Employers must provide a written copy of the Plan in English as well as in the employee’s identified primary language. The DOL will publish its Model Plans in English,  Spanish and selected other languages.

Employers must also post the Plan in a “visible and prominent location within each      work site.” If an employer issues an employee handbook, a copy of the Plan must also be included in the employee handbook.

Non-Retaliation Provision

Employers may not retaliate against an employee for reporting violations or concerns, reporting an airborne exposure concern, and/or refusing to work when the  employee in good   faith   believes   that   the   worksite   exposes    them    to safety risks which are inconsistent with laws, rules, policies, or orders of governmental agencies, including the Standard.

Workplace Committees

Section 27-D requires employers with 10 or more employees to permit employees to establish and administer a joint labor-management workplace safety committee by November 1, 2021. It further directs that each workplace safety committee shall be composed of employee and employer designees, at least two-thirds of whom must be non-supervisory employees. Members of the committees shall be chosen by non-supervisory employees.

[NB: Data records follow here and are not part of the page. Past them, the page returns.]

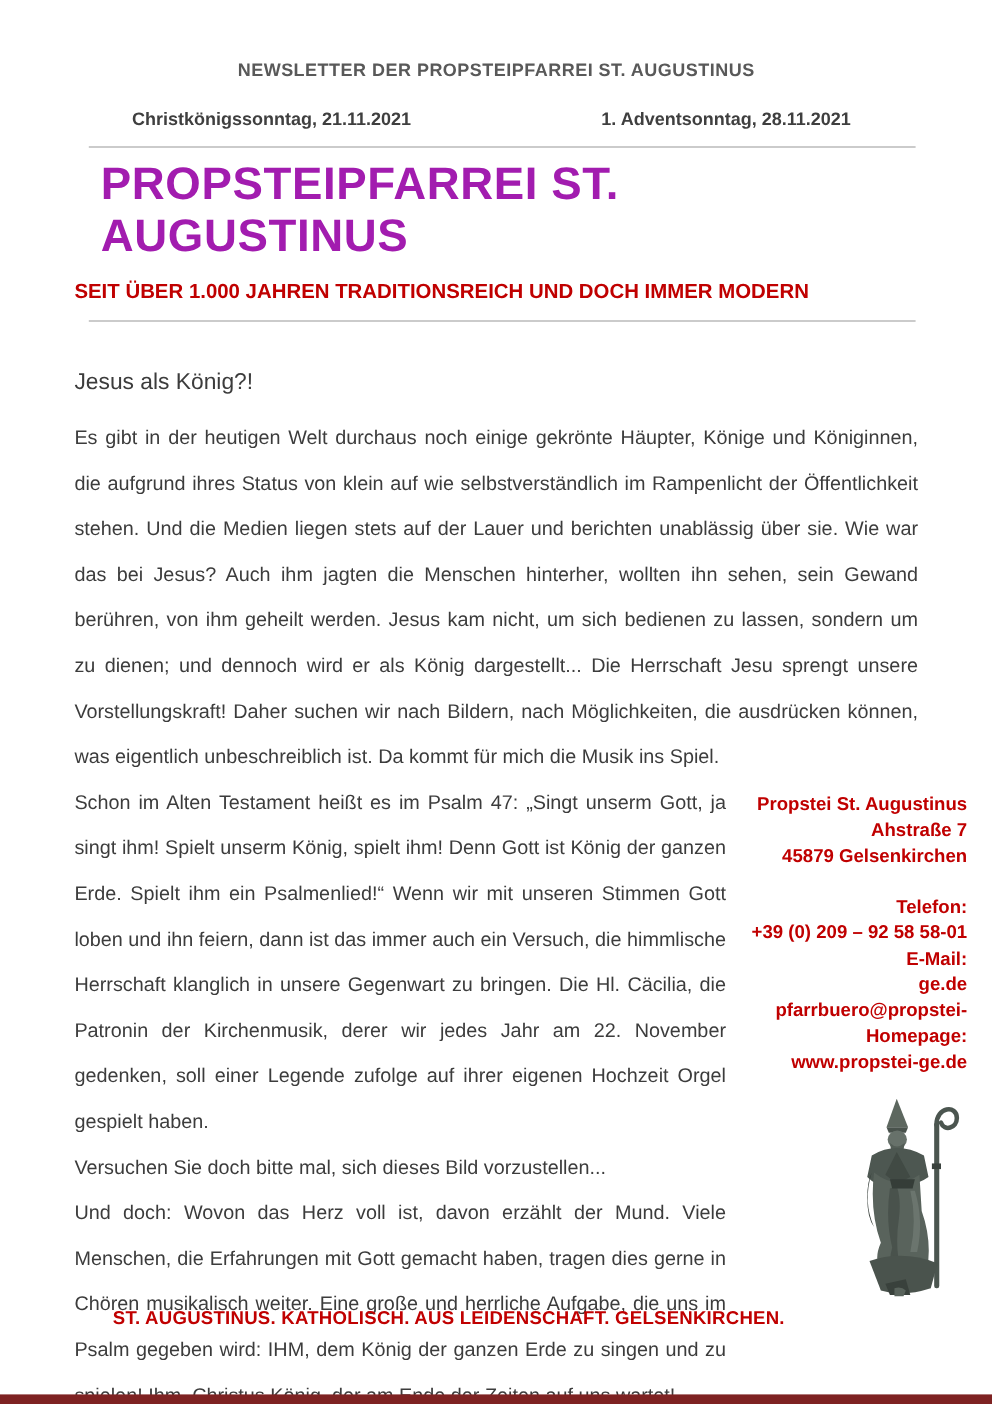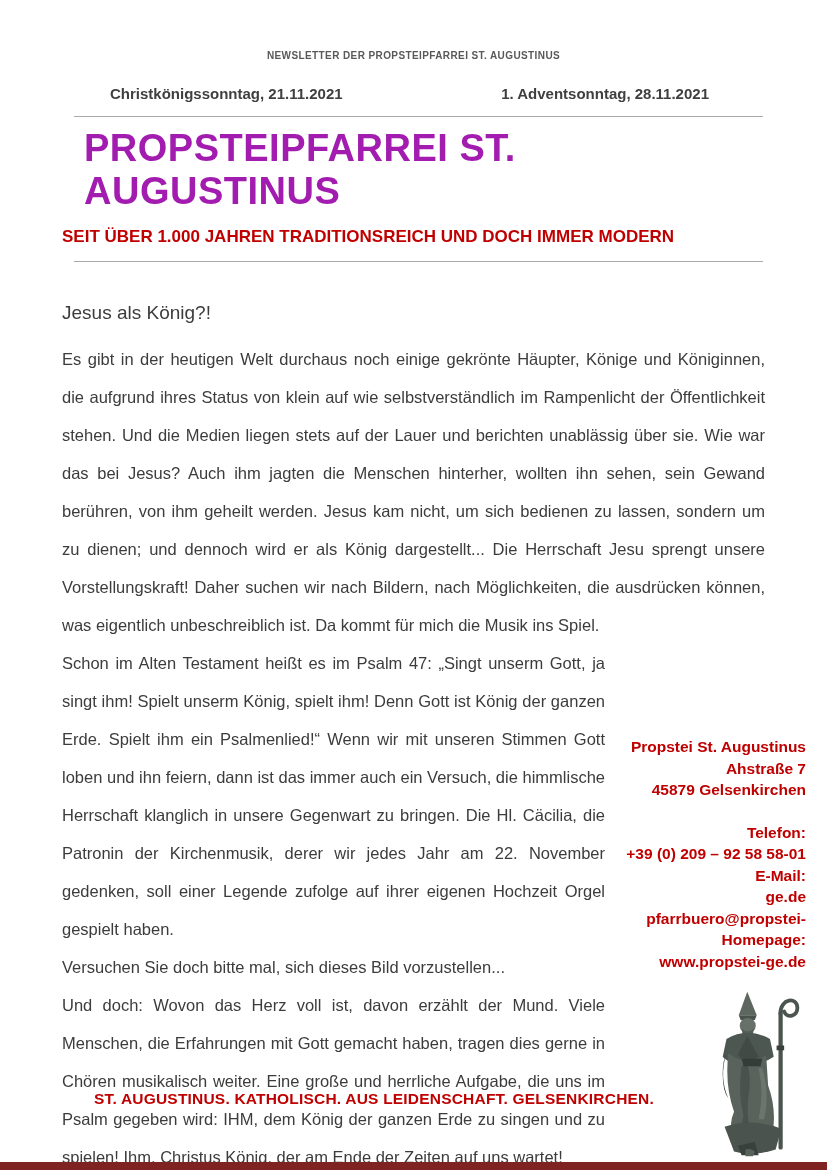--- a/index.html
+++ b/index.html
@@ -18,7 +18,7 @@
   .nl-title {
     margin-top:50px;
     text-align:center;
-    font-size:10px; font-weight:bold;
+    font-size:15px; font-weight:bold;
     letter-spacing:0.4px;
     color:#595959;
   }

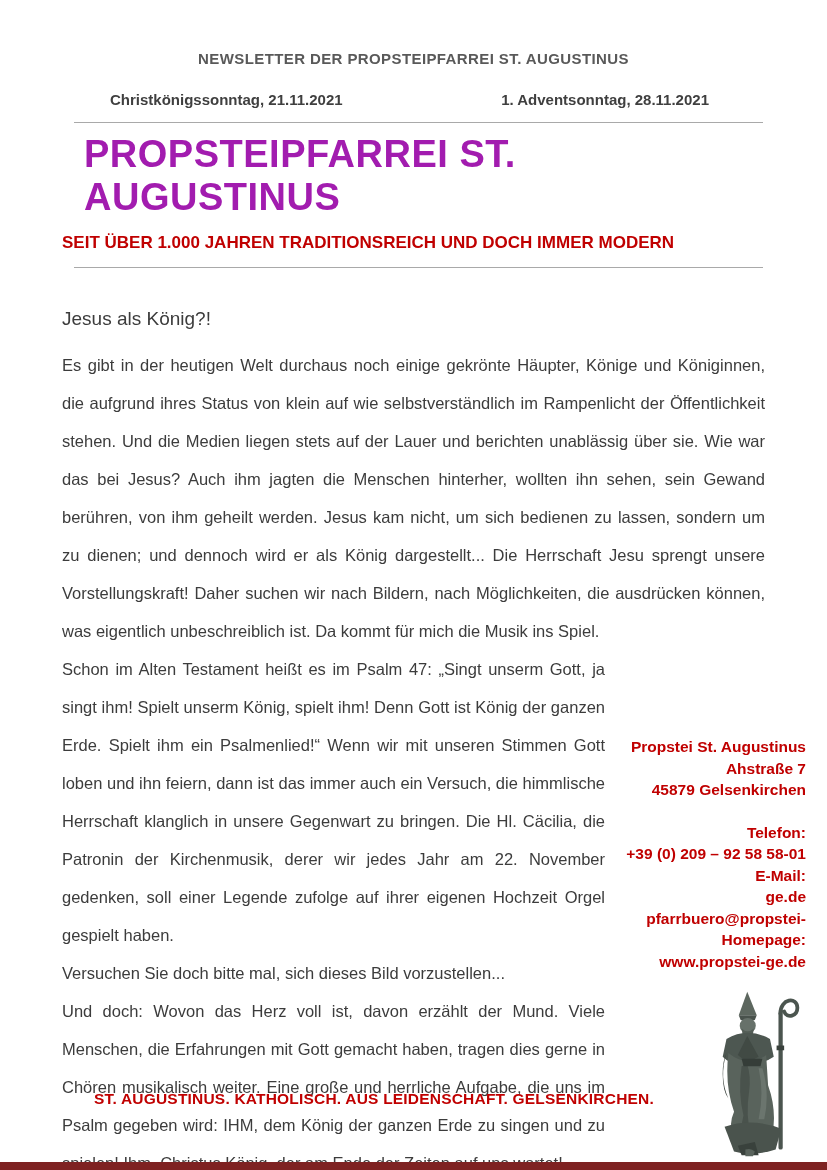--- a/index.html
+++ b/index.html
@@ -73,7 +73,7 @@
   
   .sidebar {
     position:absolute;
-    top:736px; right:21px;
+    top:660px; right:21px;
     width:218px;
     text-align:right;
     color:#c00000;

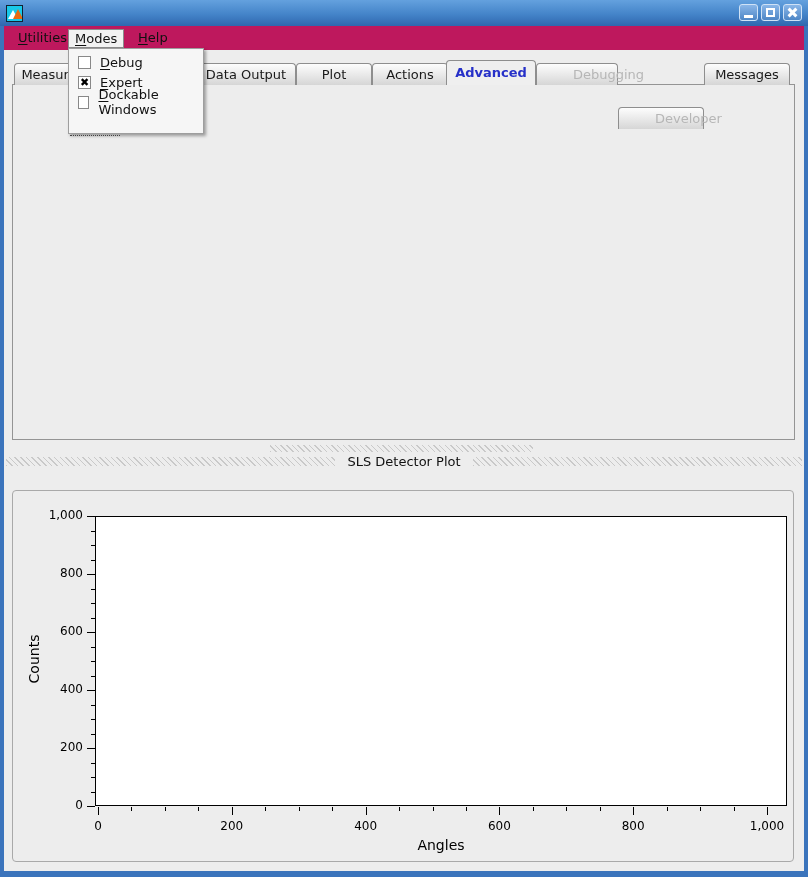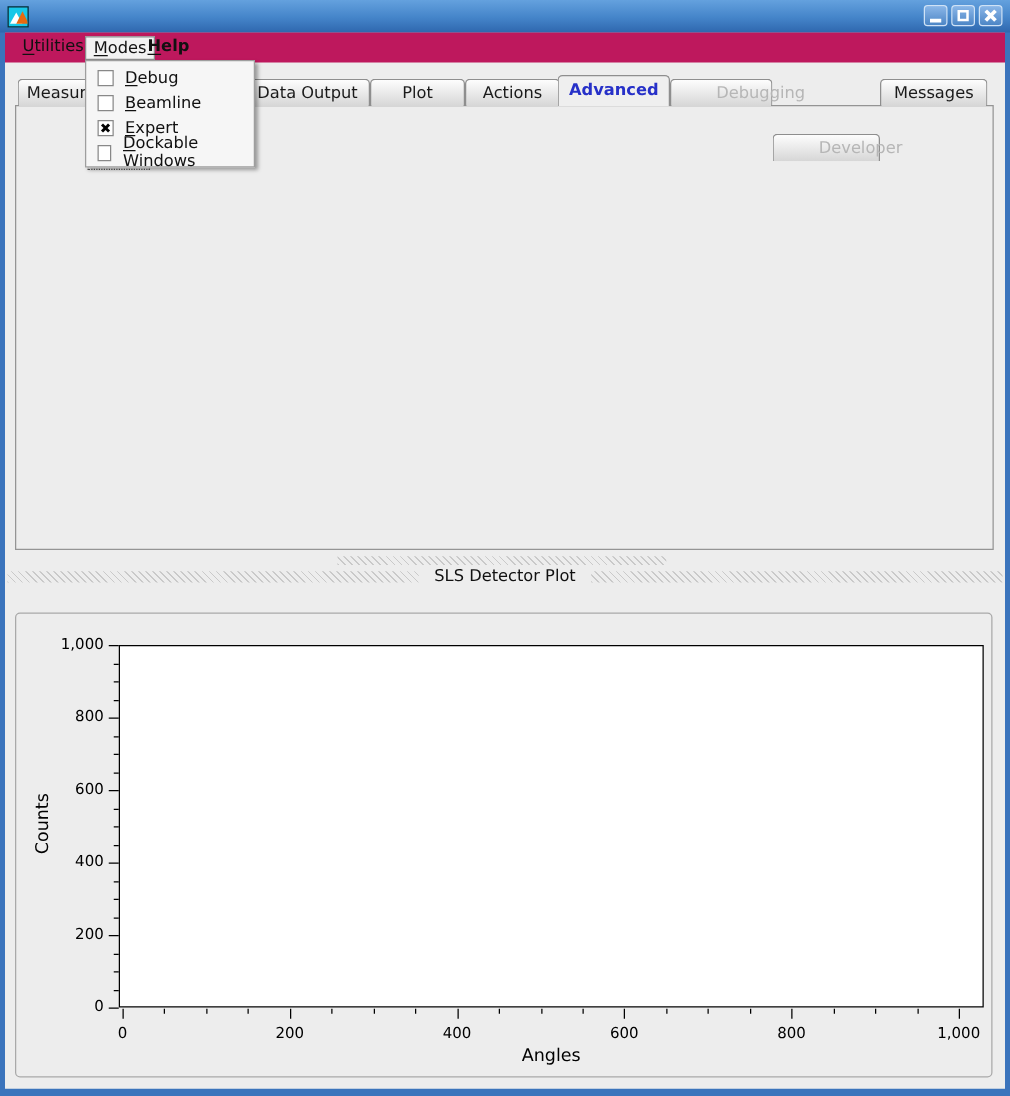--- a/index.html
+++ b/index.html
@@ -131,7 +131,7 @@
   <div id="menubar">
     <div class="menu-item" style="left:8px;"><span class="u">U</span><span>tilities</span></div>
     <div class="menu-item" id="menu-modes" style="left:64px;"><span class="u">M</span><span>odes</span></div>
-    <div class="menu-item" style="left:108px;font-weight:bold;"><span class="u">H</span><span>elp</span></div>
+    <div class="menu-item" style="left:128px;"><span class="u">H</span><span>elp</span></div>
   </div>
 
   <div id="tab-pane"></div>

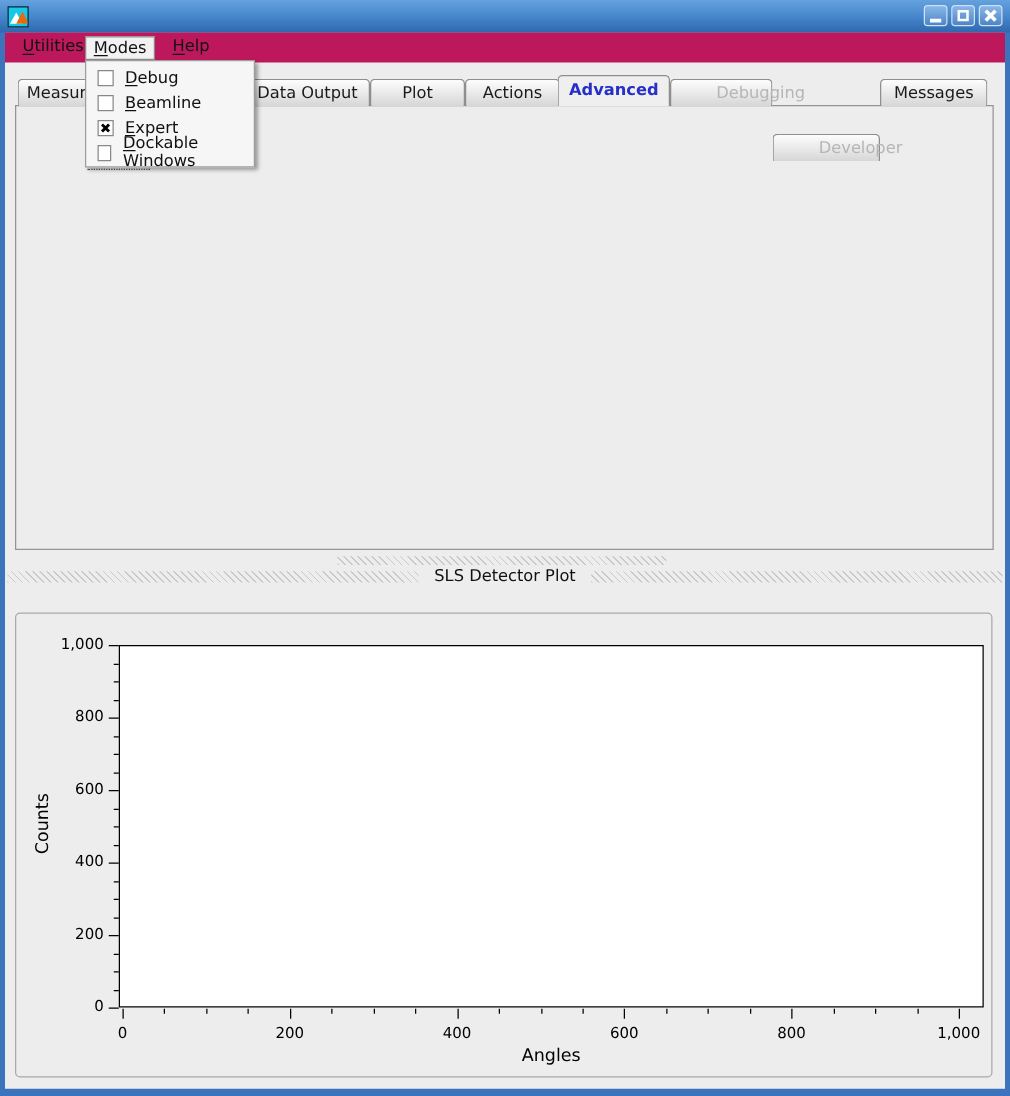--- a/index.html
+++ b/index.html
@@ -314,10 +314,6 @@
       <span><span class="u">D</span><span>ebug</span></span>
     </div>
     <div class="popup-item">
-      <span class="mcheck"></span>
-      <span><span class="u">B</span><span>eamline</span></span>
-    </div>
-    <div class="popup-item">
       <span class="mcheck">✖</span>
       <span><span class="u">E</span><span>xpert</span></span>
     </div>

This provision of the Act does not operate to diminish any rights under a collective bargaining agreement. However, parties to a collective bargaining agreement can waive the obligations under Section 27-D, so long as the waiver explicitly references the Act.

Compliance and Penalties

The DOL may investigate violations of Section 218-b and impose penalties of $50 or  more per day for failure to adopt a Plan, as well as $1,000- $10,000 for failure to abide by an adopted Plan. Section 218-b also creates a limited private right of action.[v]

Implications for Employers

Employers must act quickly to adopt a Plan to comply with the August 5, 2021 deadline and other applicable requirements. Employers should also begin planning for how to respond to the November 1, 2021 deadline. We note the possibility that the Act could be challenged under various legal theories, including a claim that it is      preempted in part by the National Labor Relations Act.

If you have any questions regarding the matter raised in this Alert, please feel to    contact Jonathan Trafimow at (516) 880-7283 or jtrafimow@moritthock.com and Jennifer Calamia at (516) 265-1136 or jcalamia@moritthock.com

This Alert is published solely for the interests of friends and clients of Moritt Hock & Hamroff LLP for informational purposes only and should in no way be relied upon or construed as legal advice.

 ©2021 Moritt Hock & Hamroff LLP

[i] All references to the HERO Act include the June 11, 2021 amendments to the Act.

[ii] This includes any airborne infectious agent or disease designated by the Commissioner of Health as a highly contagious communicable disease that presents a serious risk of harm to the public health. COVID-19 has not received this designation at the time of this Client Alert.

[iii] While employers must adopt a Plan by August 5, 2021, such Plan shall only be effective “when a highly contagious communicable disease is designated by the Commissioner of Health as presenting a serious risk of harm to the public health.” See, Department of Labor Airborne Infectious Disease Exposure Prevention Standard, P764 (7/21). As of the writing if this Client Alert, the Commissioner of Health has made no such designation.

[iv] The DOL’s Model Plan for the Construction Industry is available to view or download at: https://dol.ny.gov/system/files/documents/2021/07/construction-exposure-prevention-plan-p765b.pdf

[v] Before commencing a civil action based on an alleged violation of the Act, the employee must give the employer notice of the violation and the employer must have 30 days to remedy the violation. If the employer corrects the violation during that time, the employee may not bring an action. Also, the employee must bring the civil suit within six months of the employee’s discovery of the violation. The employee may seek injunctive relief.